**WHAT YOU NEED TO DO:**
Report how many lines of the following entries include the string "item"; respond with the number alone.

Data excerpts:
· · · ·
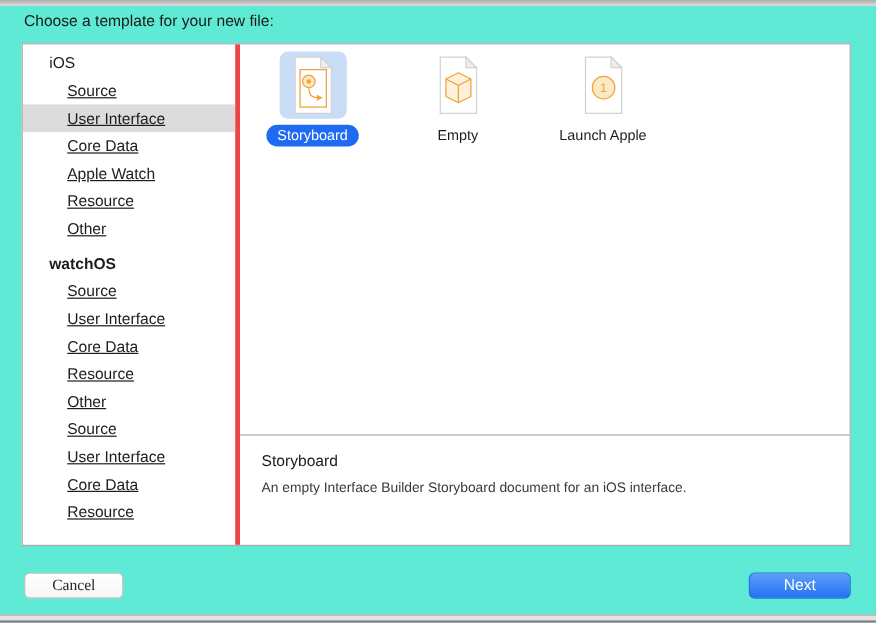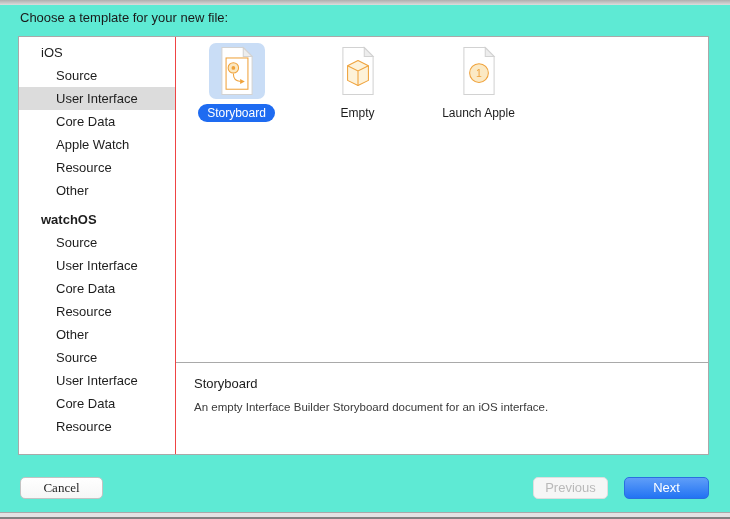--- a/index.html
+++ b/index.html
@@ -30,7 +30,7 @@
     display:flex;
   }
   .sidebar {
-    width:157px; box-sizing:border-box; border-right:1px solid #ef4444;
+    width:181px; box-sizing:border-box; border-right:4px solid #ef4444;
     padding-top:4px; overflow:hidden; flex:none;
   }
   .sidebar-row {

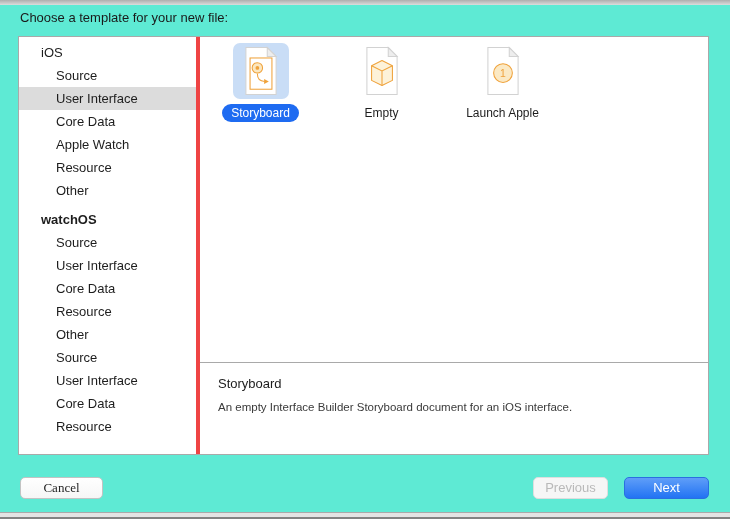--- a/index.html
+++ b/index.html
@@ -38,7 +38,7 @@
     white-space:nowrap; cursor:default;
   }
   .sidebar-row.group { padding-left:22px; }
-  .sidebar-row.item  { padding-left:37px; }
+  .sidebar-row.item  { padding-left:37px;text-decoration:underline; }
   .sidebar-row.gap   { margin-top:6px;font-weight:bold; }
   .sidebar-row.selected { background:#dcdcdc; }
   .main { flex:1; display:flex; flex-direction:column; min-width:0; }

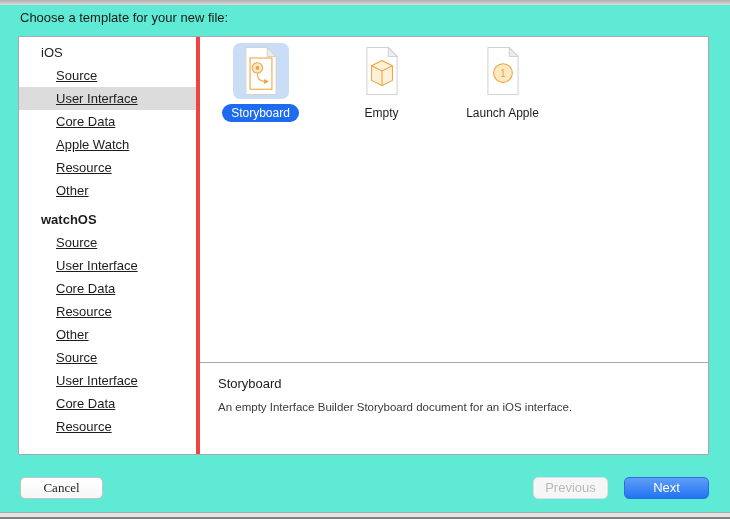--- a/index.html
+++ b/index.html
@@ -158,7 +158,6 @@
   </div>
 
   <div class="btn btn-cancel">Cancel</div>
-  <div class="btn btn-previous">Previous</div>
   <div class="btn btn-next">Next</div>
 
   <div class="window-bottom"></div>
· · · ·
**EXPECTED ANSWER:**
2